Observe the impact of dimensionality reduction on the dataset. Use a classifier on the dataset pre and post-dimensionality reduction (if the number of features of the dataset is n, perform dimensionality reduction varying the principal components from 1 to n) and note the accuracies of the classifier. You are free to use external libraries for the classifier.

Pictionary Dataset

This task is to perform PCA on the Pictionary Dataset (Dataset). The attachment also contains the description for the Dataset. Perform PCA for both drawer and guesser.

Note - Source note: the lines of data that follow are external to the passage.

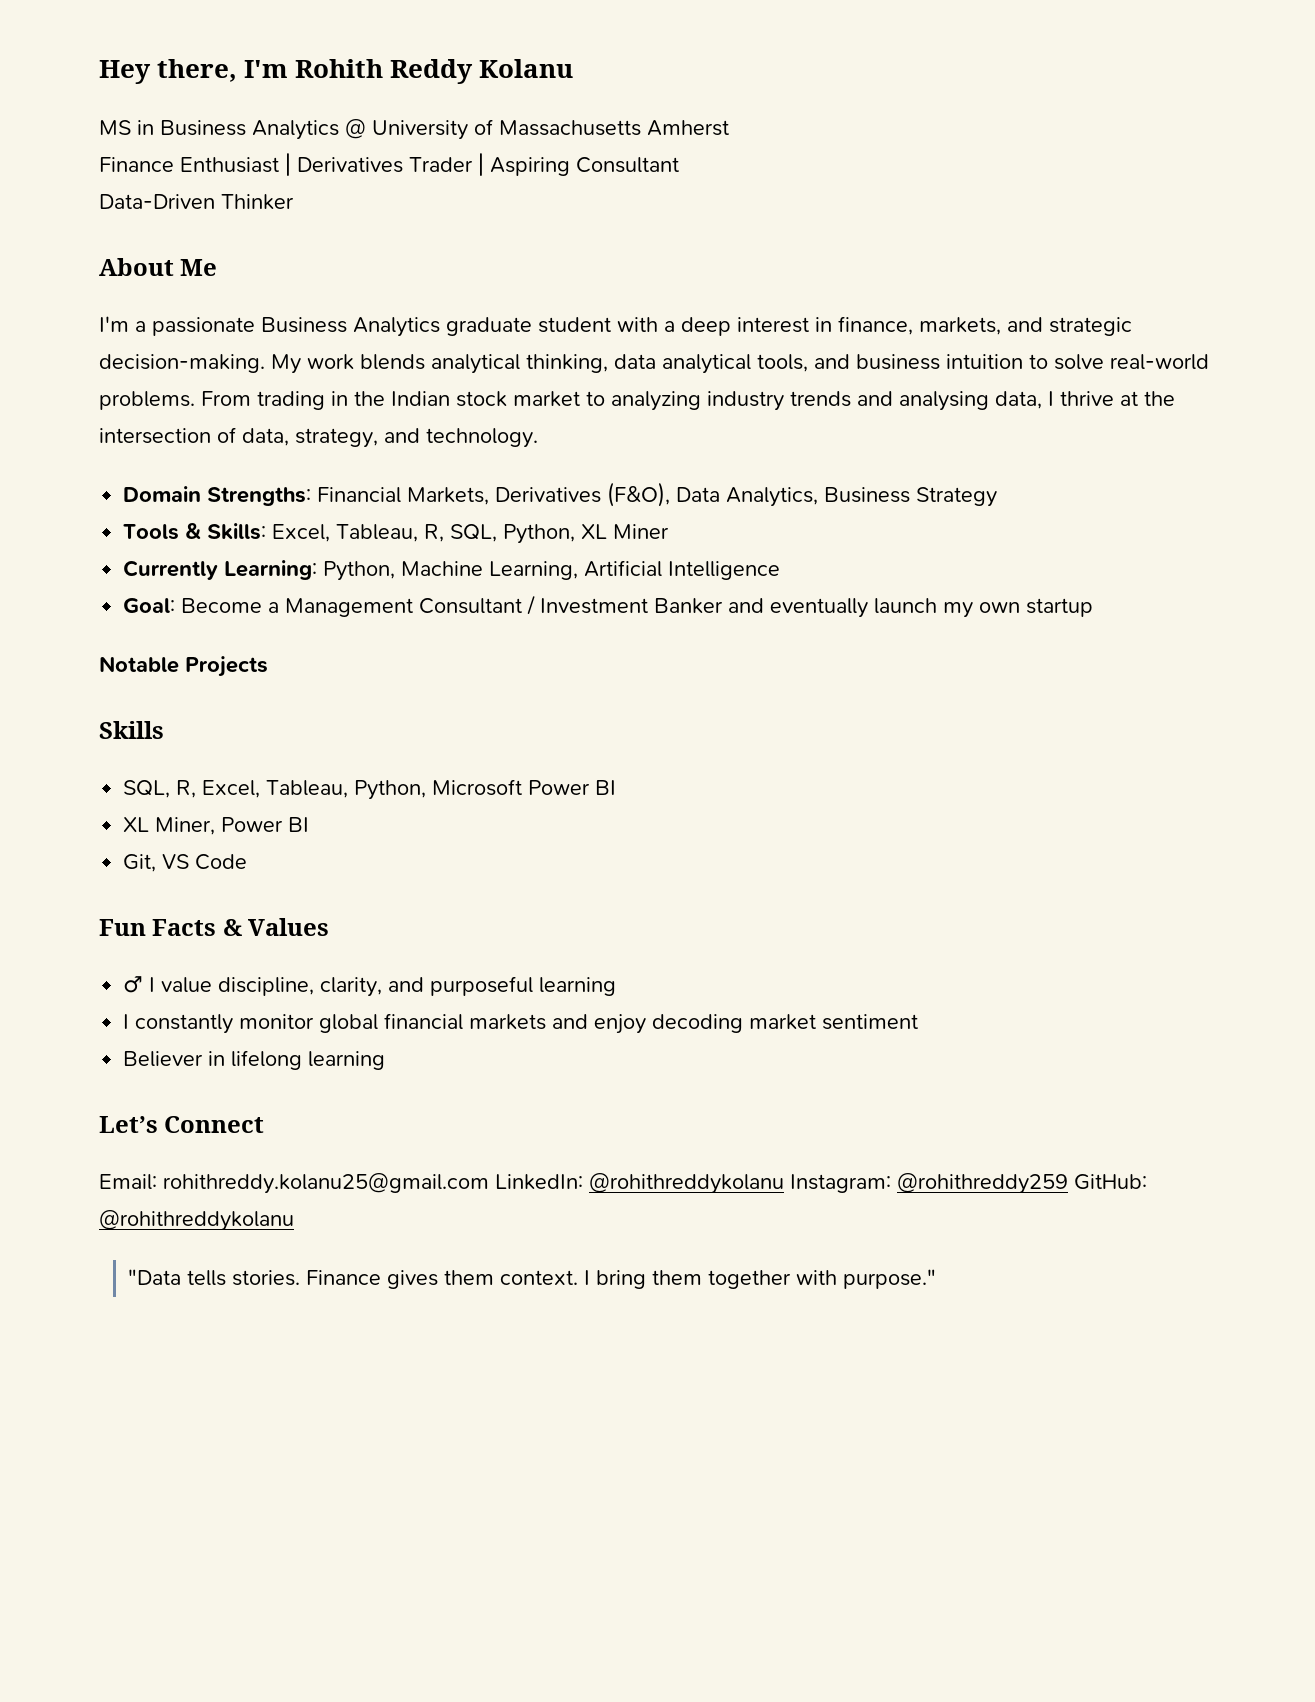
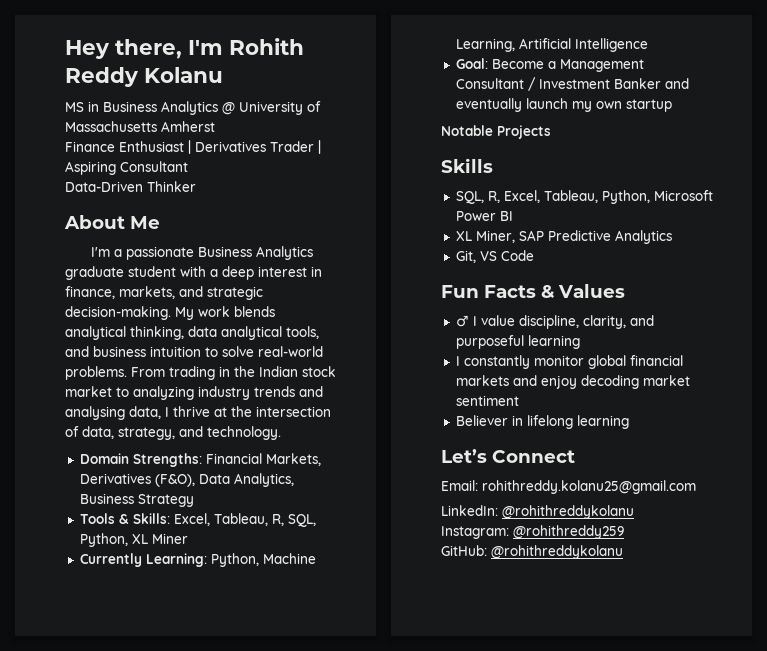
- XL Miner, Power BI
+ XL Miner, SAP Predictive Analytics
- Email: rohithreddy.kolanu25@gmail.com LinkedIn: @rohithreddykolanu Instagram: @rohithreddy259 GitHub: @rohithreddykolanu
+ Email: rohithreddy.kolanu25@gmail.com
+ LinkedIn: @rohithreddykolanu
+ Instagram: @rohithreddy259
+ GitHub: @rohithreddykolanu
- "Data tells stories. Finance gives them context. I bring them together with purpose."

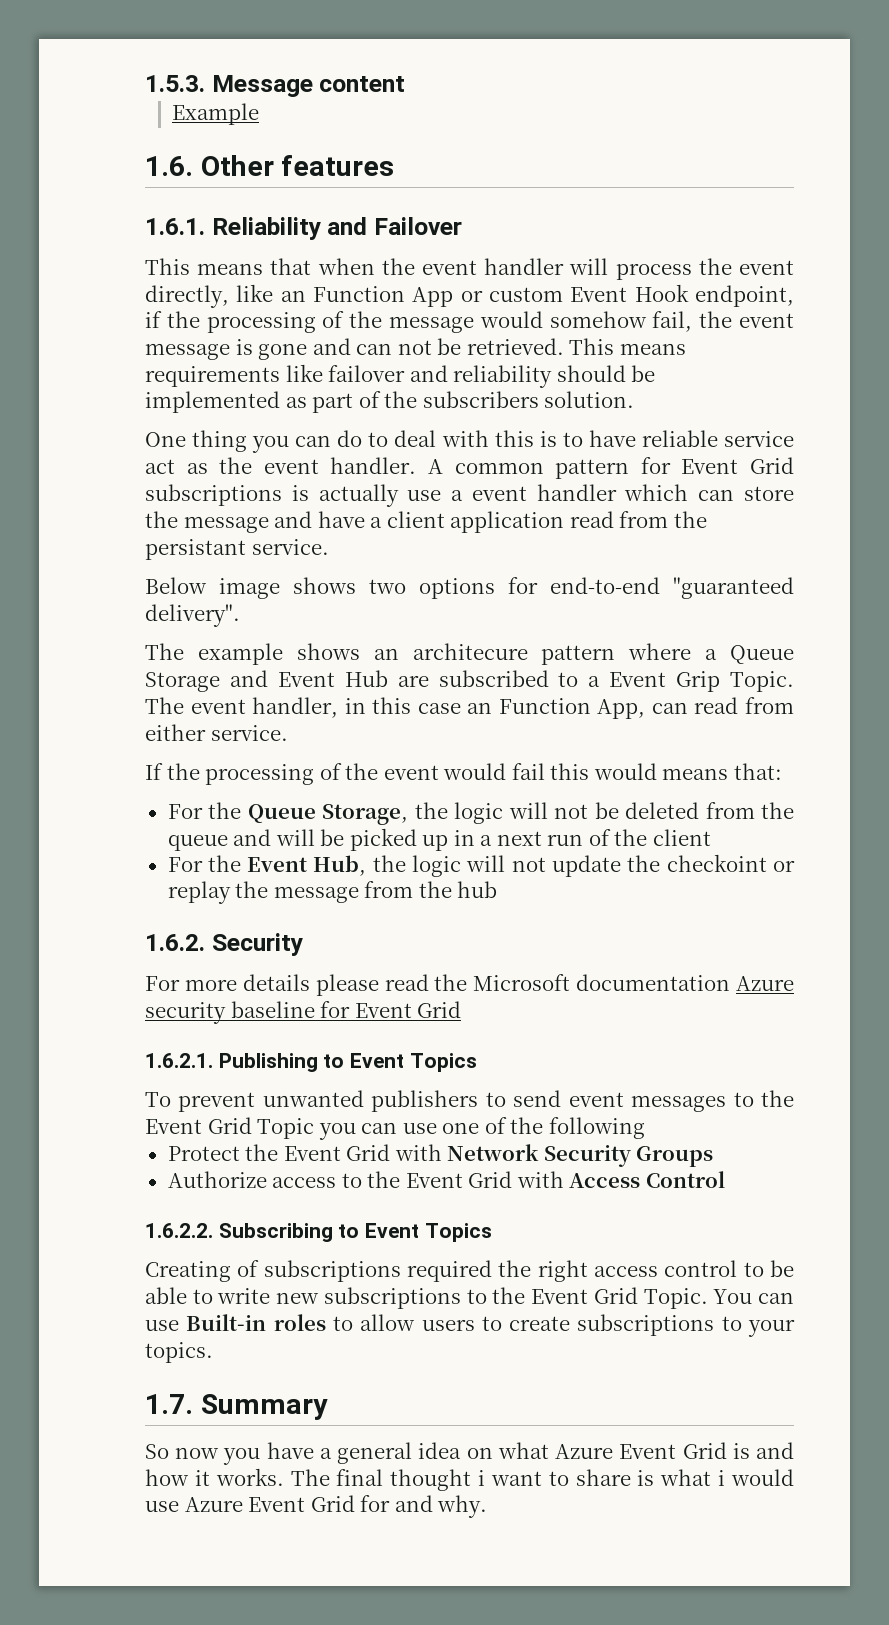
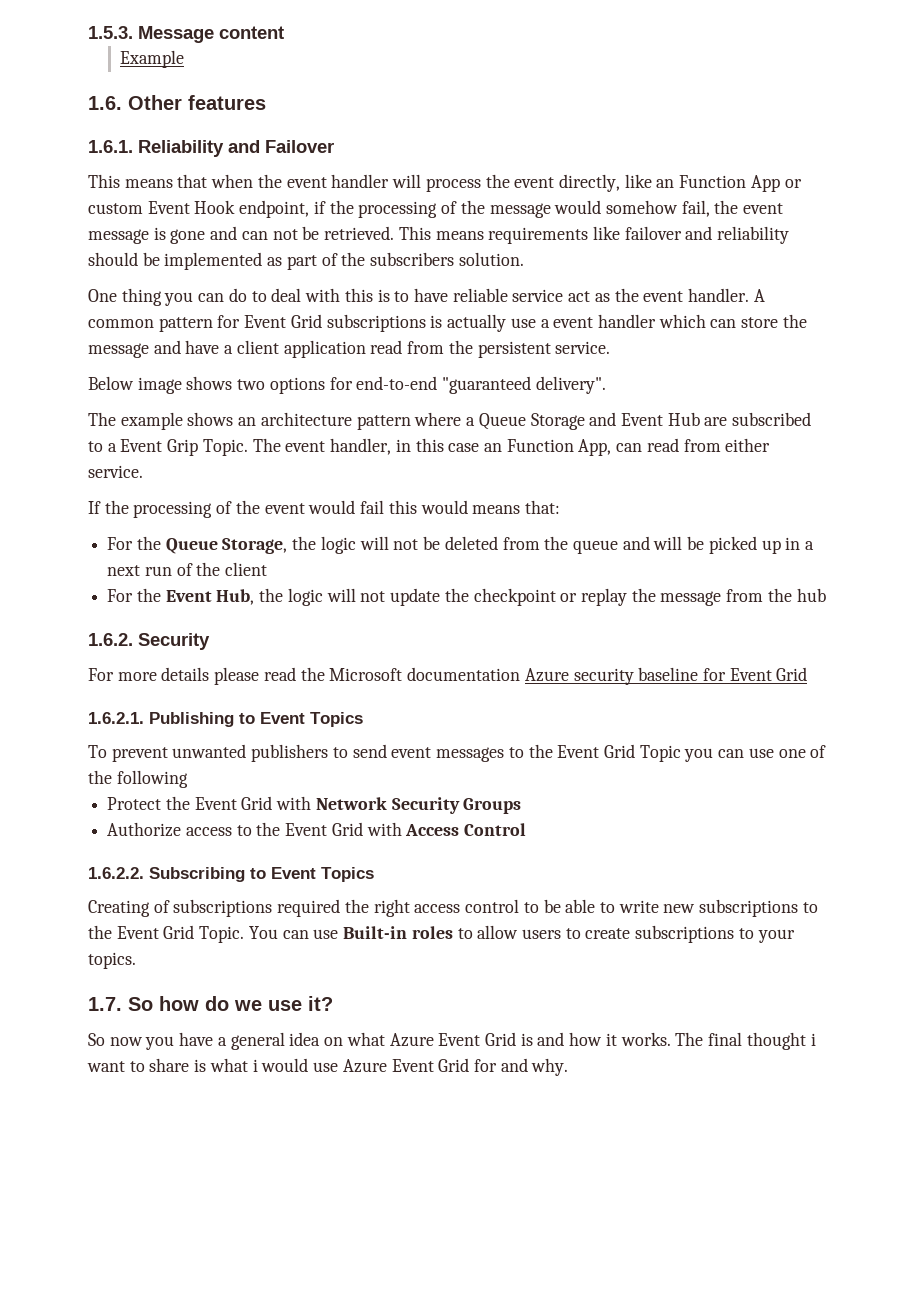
- A common pattern for Event Grid subscriptions is actually use a event handler which can store the message and have a client application read from the persistant service.
+ A common pattern for Event Grid subscriptions is actually use a event handler which can store the message and have a client application read from the persistent service.
- The example shows an architecure pattern where a Queue Storage and Event Hub are subscribed to a Event Grip Topic.
+ The example shows an architecture pattern where a Queue Storage and Event Hub are subscribed to a Event Grip Topic.
- For the Event Hub, the logic will not update the checkoint or replay the message from the hub
+ For the Event Hub, the logic will not update the checkpoint or replay the message from the hub
- 1.7. Summary
+ 1.7. So how do we use it?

Plot the above features with respect to the obtained PCA axes.
What does each of the new axes that are obtained from PCA represent?

Problem 2

The EM algorithm is used for obtaining maximum likelihood estimates of parameters when some of the data is missing. More generally, however, the EM algorithm can also be applied when there is latent, i.e. unobserved, data which was never intended to be observed in the first place. In that case, we simply assume that the latent data is missing and proceed to apply the EM algorithm. The EM algorithm has many applications throughout statistics. It is often used, for example, in machine learning and data mining applications, and in Bayesian statistics where it is often used to obtain the mode of the posterior marginal distributions of parameters.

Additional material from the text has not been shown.